Image comparison data:
○ ○ ○
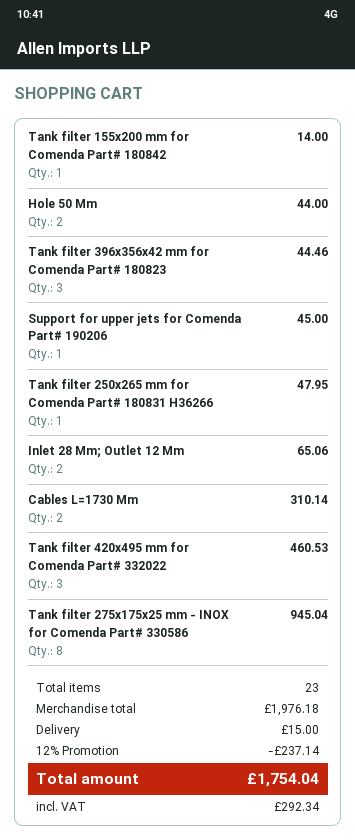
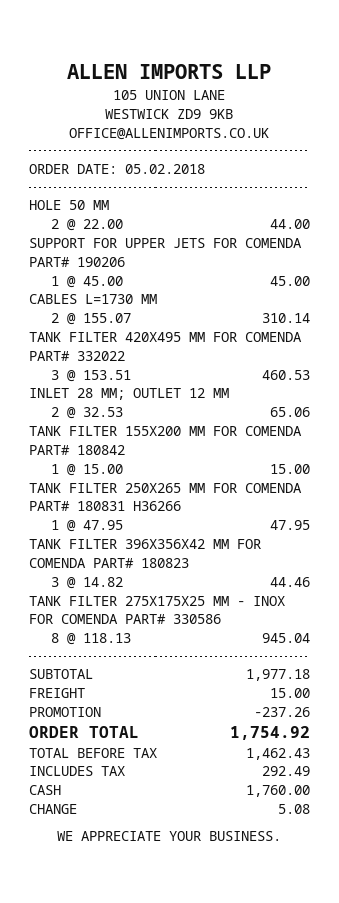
Tank filter 155x200 mm for Comenda Part# 180842: 1 for 14.00 -> 1 for 15.00
subtotal: 1976.18 -> 1977.18
discount: 237.14 -> 237.26
tax: 292.34 -> 292.49
total: 1754.04 -> 1754.92

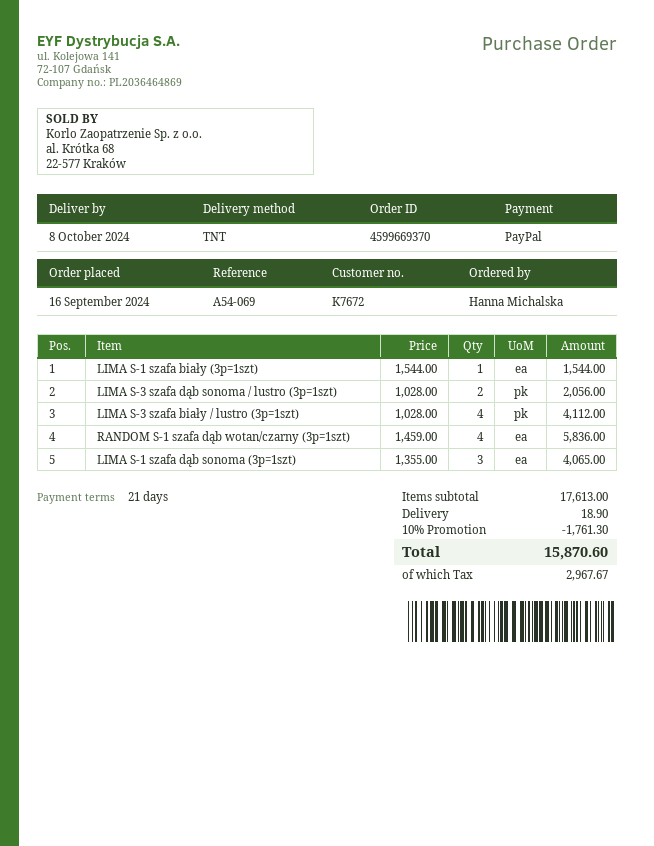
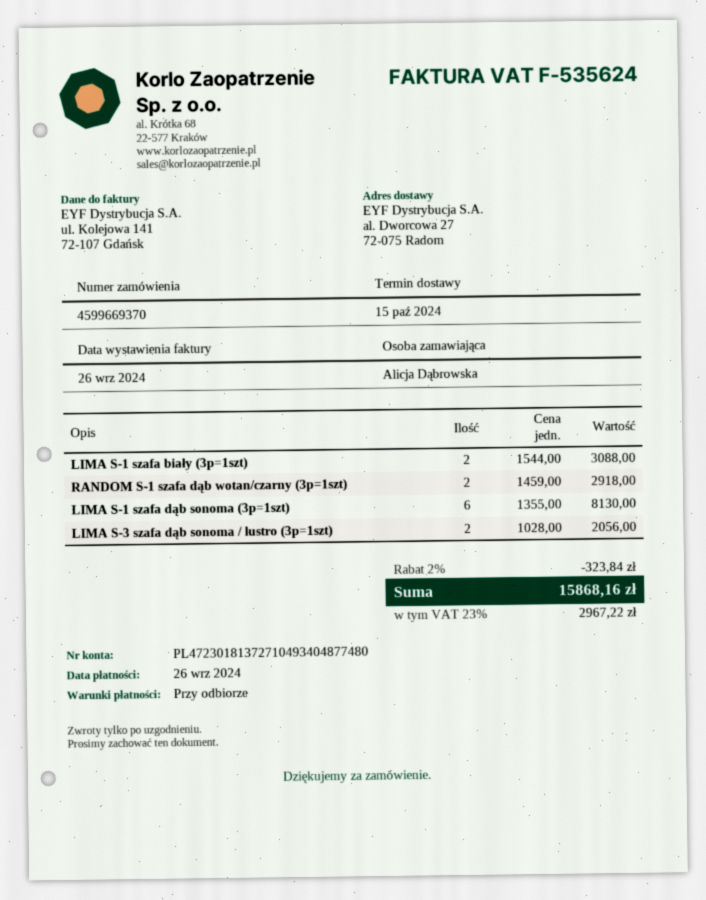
delivery date: 2024-10-08 -> 2024-10-15
payment terms: 21 days -> on receipt
ordered by: Hanna Michalska -> Alicja Dąbrowska
LIMA S-1 szafa biały (3p=1szt): 1 x 1544.00 = 1544.00 -> 2 x 1544.00 = 3088.00
LIMA S-3 szafa biały / lustro (3p=1szt): 4 x 1028.00 = 4112.00 -> none
RANDOM S-1 szafa dąb wotan/czarny (3p=1szt): 4 x 1459.00 = 5836.00 -> 2 x 1459.00 = 2918.00
LIMA S-1 szafa dąb sonoma (3p=1szt): 3 x 1355.00 = 4065.00 -> 6 x 1355.00 = 8130.00
discount: 10% = 1761.30 -> 2% = 323.84
shipping: 18.90 -> none
tax: 2967.67 -> 2967.22
total: 15870.60 -> 15868.16

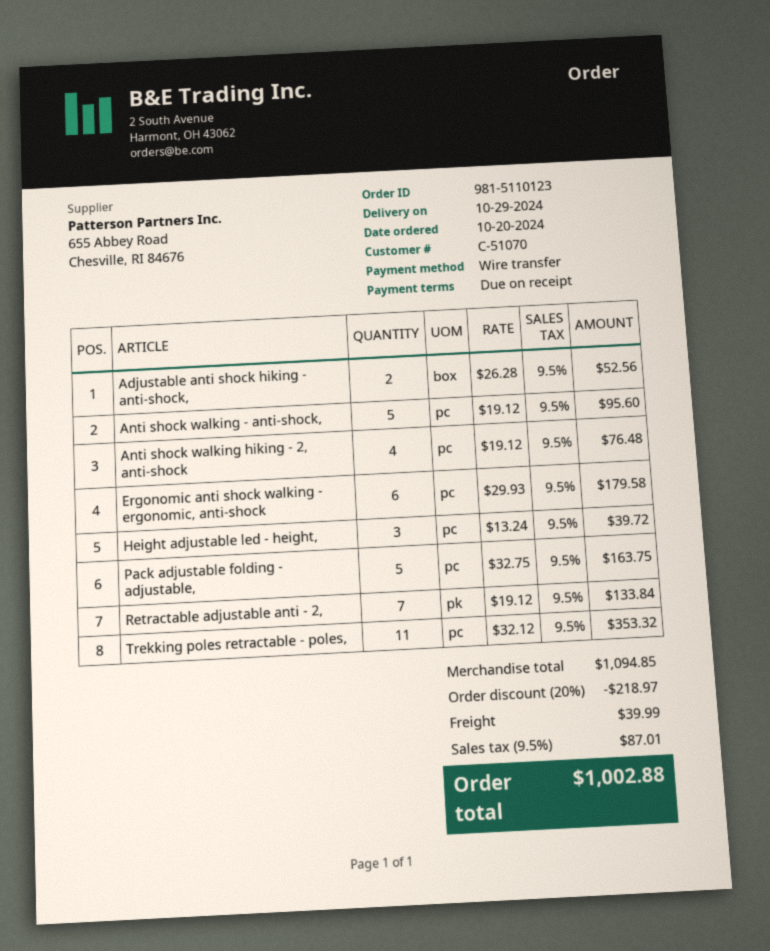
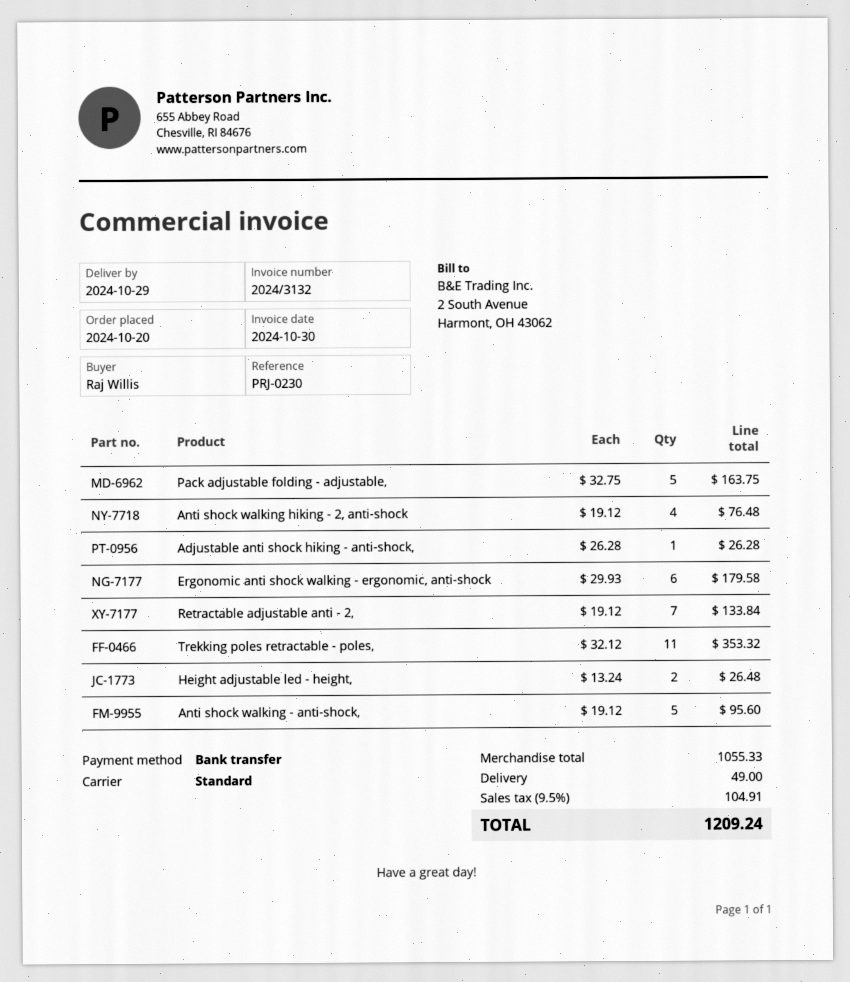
Adjustable anti shock hiking - anti-shock,: 2 x 26.28 = 52.56 -> 1 x 26.28 = 26.28
Height adjustable led - height,: 3 x 13.24 = 39.72 -> 2 x 13.24 = 26.48
subtotal: 1094.85 -> 1055.33
discount: 20% = 218.97 -> none
shipping: 39.99 -> 49.00
tax: 9.5% = 87.01 -> 9.5% = 104.91
total: 1002.88 -> 1209.24

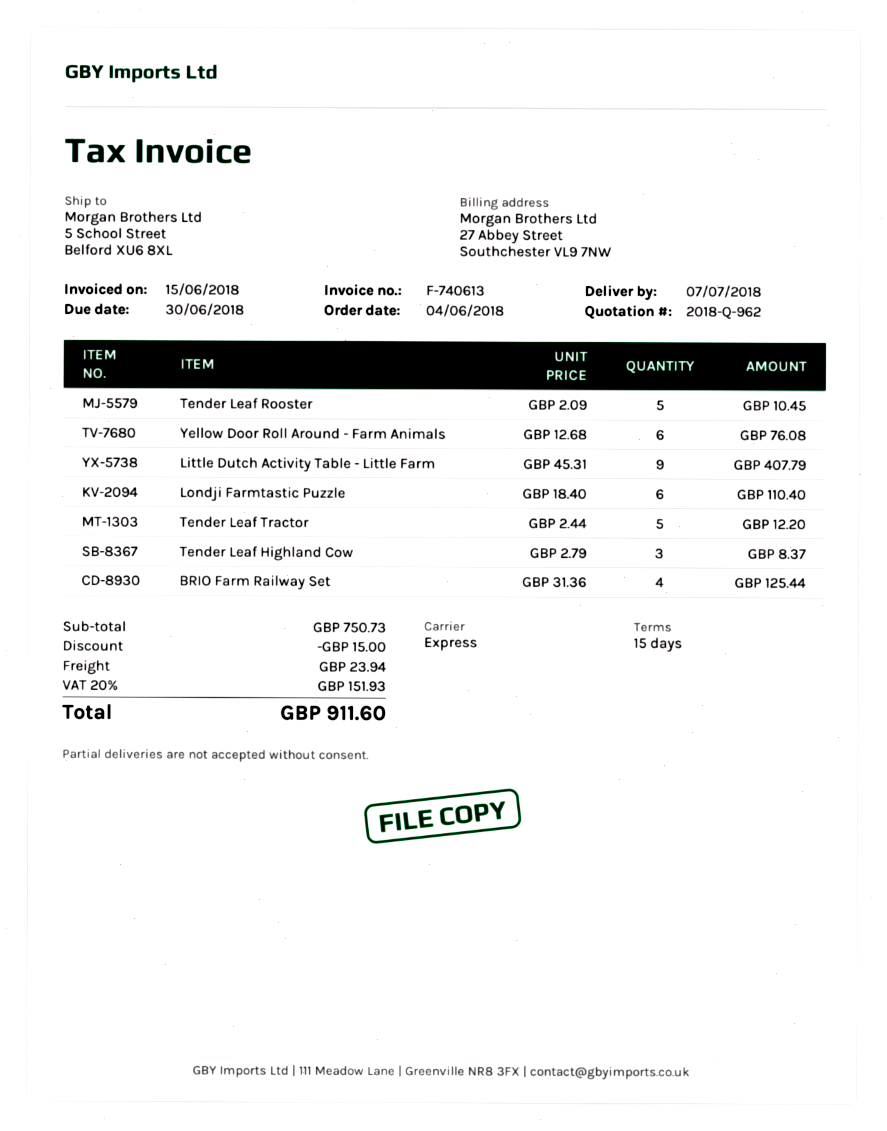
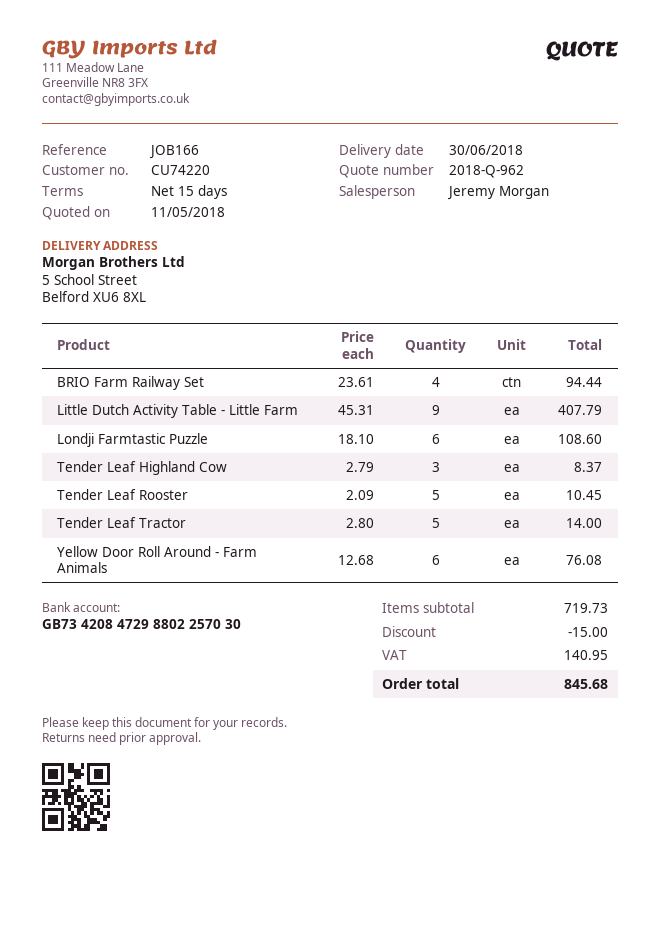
delivery date: 2018-07-07 -> 2018-06-30
Londji Farmtastic Puzzle: 6 x 18.40 = 110.40 -> 6 x 18.10 = 108.60
Tender Leaf Tractor: 5 x 2.44 = 12.20 -> 5 x 2.80 = 14.00
BRIO Farm Railway Set: 4 x 31.36 = 125.44 -> 4 x 23.61 = 94.44
subtotal: 750.73 -> 719.73
shipping: 23.94 -> none
tax: 151.93 -> 140.95
total: 911.60 -> 845.68

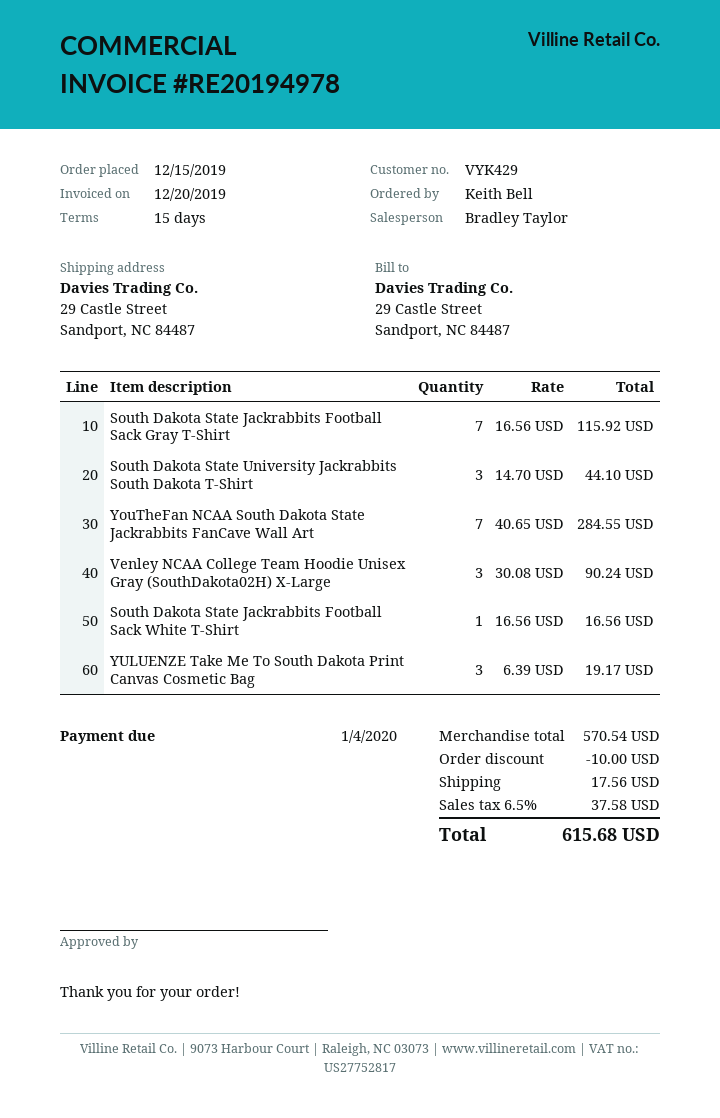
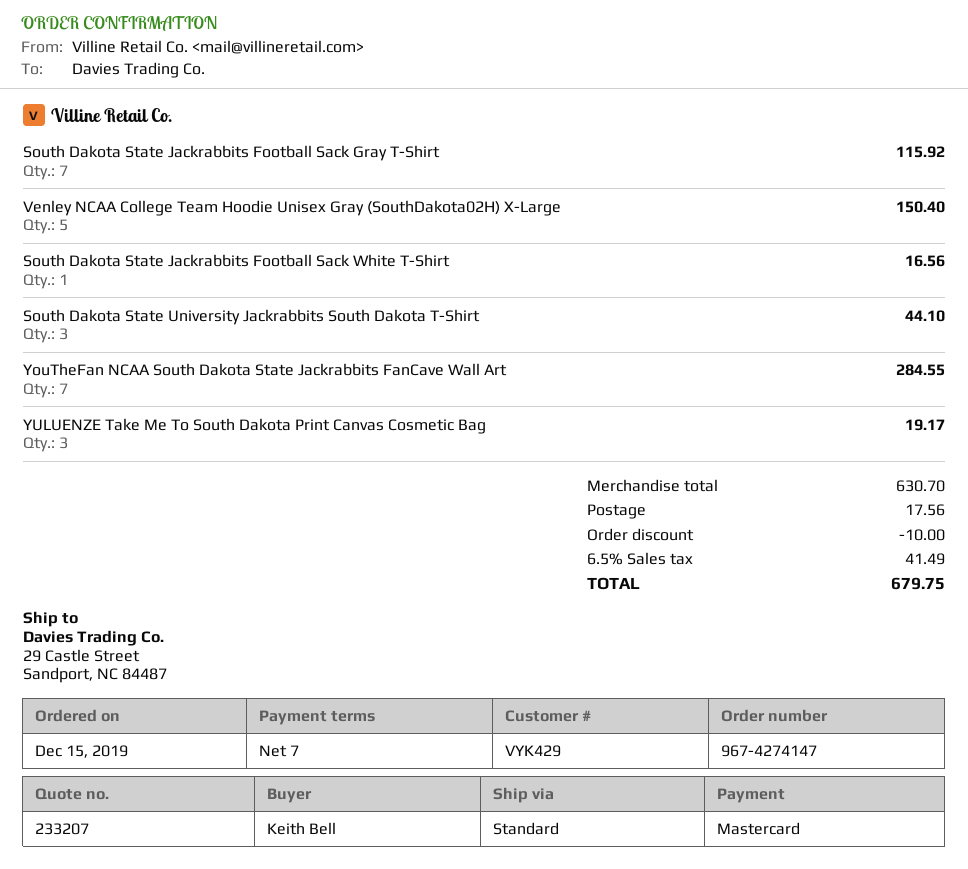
payment terms: 15 days -> 7 days
Venley NCAA College Team Hoodie Unisex Gray (SouthDakota02H) X-Large: 3 for 90.24 -> 5 for 150.40
subtotal: 570.54 -> 630.70
tax: 6.5% = 37.58 -> 6.5% = 41.49
total: 615.68 -> 679.75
○ ○ ○
Return nothing but the lines running from the start of the data to the line with "RANDOM S-1 szafa", please, both ends included and no pictures.

Tank filter 155x200 mm for Comenda Part# 180842: 1 for 14.00 -> 1 for 15.00
subtotal: 1976.18 -> 1977.18
discount: 237.14 -> 237.26
tax: 292.34 -> 292.49
total: 1754.04 -> 1754.92

delivery date: 2024-10-08 -> 2024-10-15
payment terms: 21 days -> on receipt
ordered by: Hanna Michalska -> Alicja Dąbrowska
LIMA S-1 szafa biały (3p=1szt): 1 x 1544.00 = 1544.00 -> 2 x 1544.00 = 3088.00
LIMA S-3 szafa biały / lustro (3p=1szt): 4 x 1028.00 = 4112.00 -> none
RANDOM S-1 szafa dąb wotan/czarny (3p=1szt): 4 x 1459.00 = 5836.00 -> 2 x 1459.00 = 2918.00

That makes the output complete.